§ Problem: Transcribe the records below exactly, leaving out any pictures.

[Start of section]

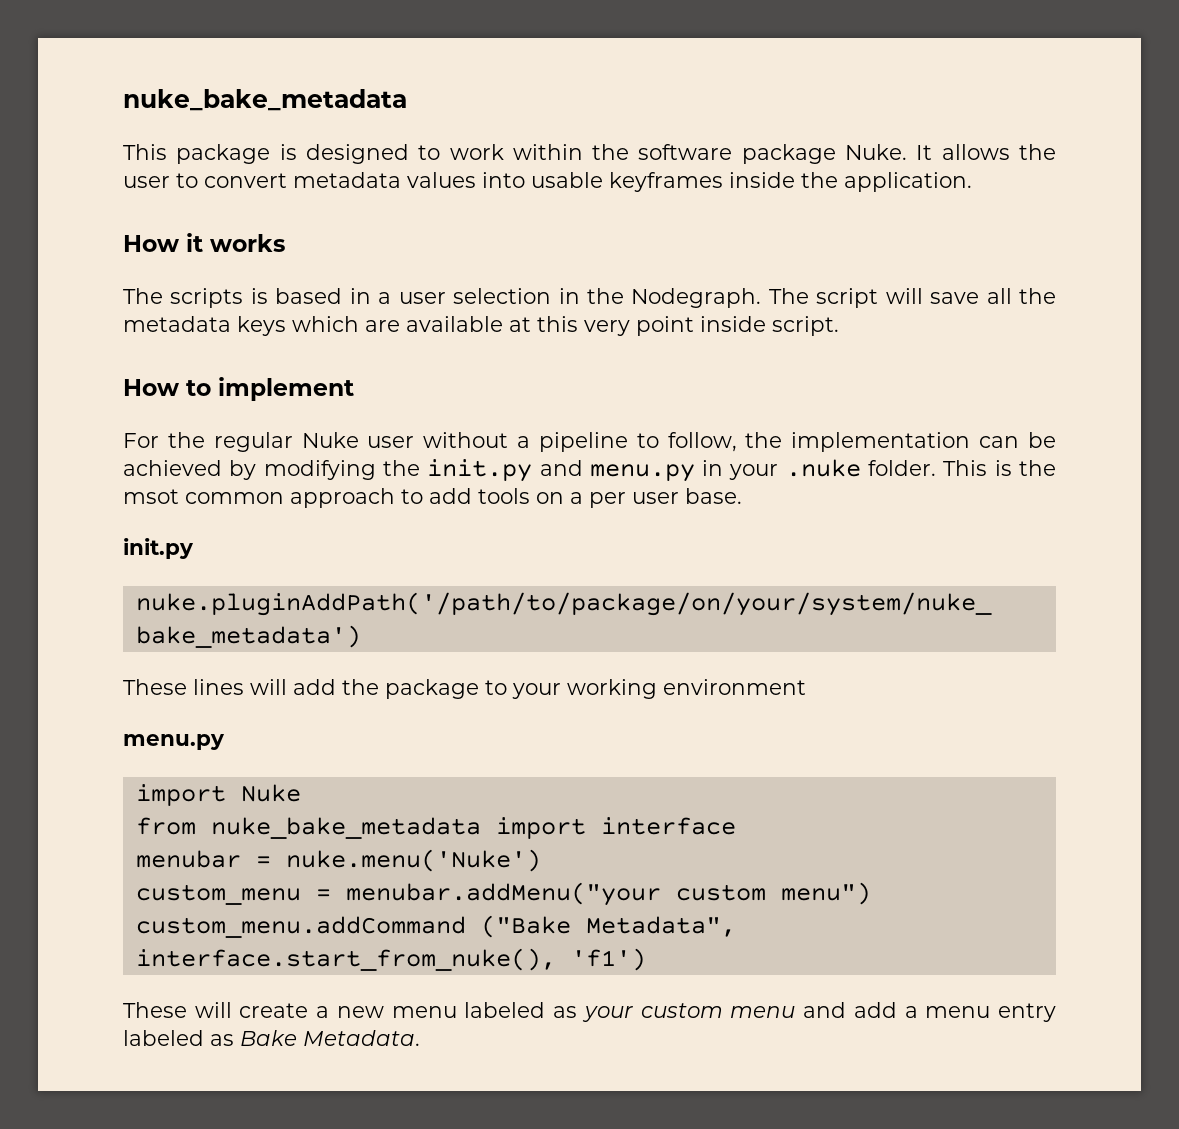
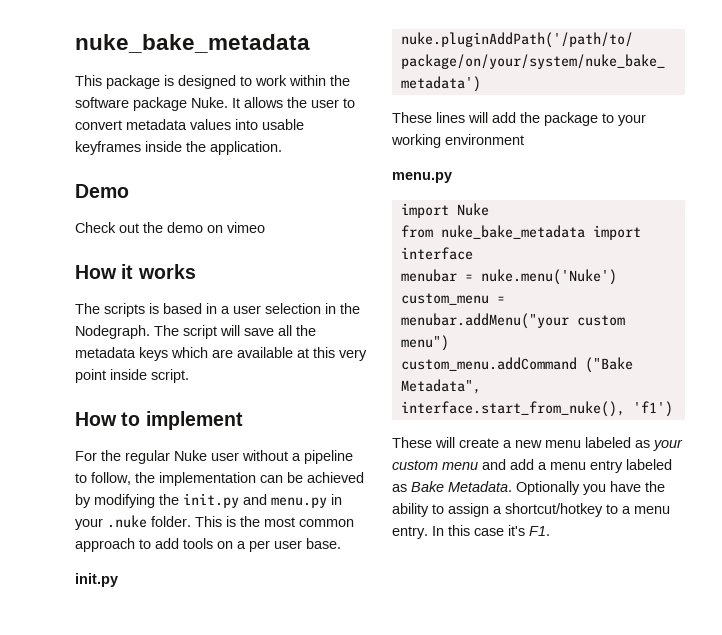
(972, 182) none -> [75,184,129,198] [75,222,265,233] // Demo // Check out the demo on vimeo
[123,489,179,504] msot -> [264,517,295,527] most
(420, 1038) none -> [516,481,665,495] [392,503,670,517] [392,525,550,539] Optionally you have the ability to assign a shortcut/hotkey to a menu entry. In this case it's F1.

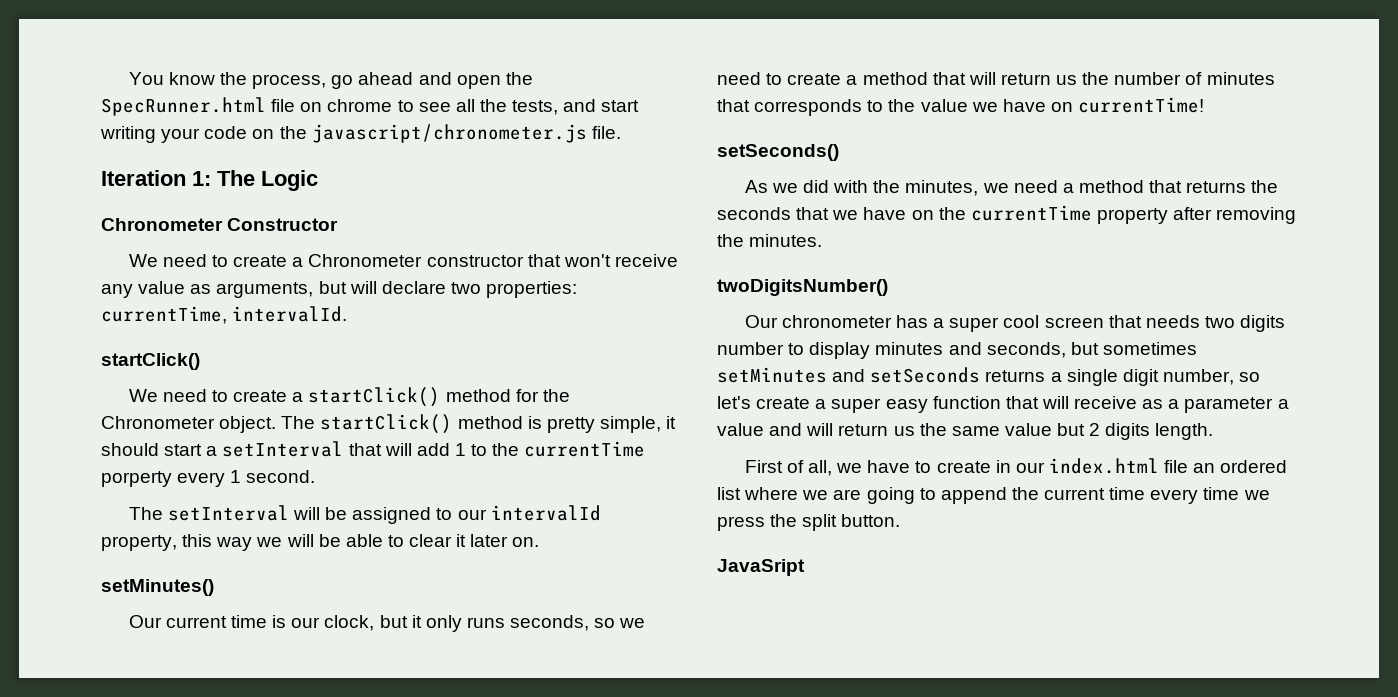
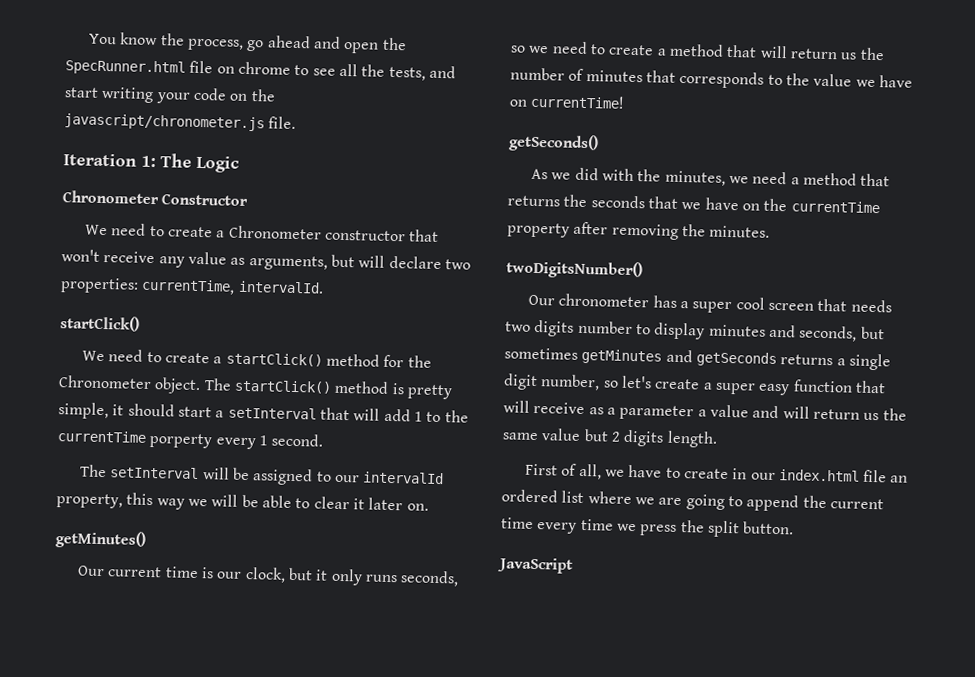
[101,579,214,596] setMinutes() -> [55,530,146,549] getMinutes()
[717,144,839,161] setSeconds() -> [508,133,599,153] getSeconds()
[717,367,981,383] setMinutes and setSeconds -> [581,348,777,368] getMinutes and getSeconds
[717,559,805,576] JavaSript -> [497,557,573,574] JavaScript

[End of section]

§ Response to the exercise:
(972, 182) none -> [75,184,129,198] [75,222,265,233] // Demo // Check out the demo on vimeo
[123,489,179,504] msot -> [264,517,295,527] most
(420, 1038) none -> [516,481,665,495] [392,503,670,517] [392,525,550,539] Optionally you have the ability to assign a shortcut/hotkey to a menu entry. In this case it's F1.

[101,579,214,596] setMinutes() -> [55,530,146,549] getMinutes()
[717,144,839,161] setSeconds() -> [508,133,599,153] getSeconds()
[717,367,981,383] setMinutes and setSeconds -> [581,348,777,368] getMinutes and getSeconds
[717,559,805,576] JavaSript -> [497,557,573,574] JavaScript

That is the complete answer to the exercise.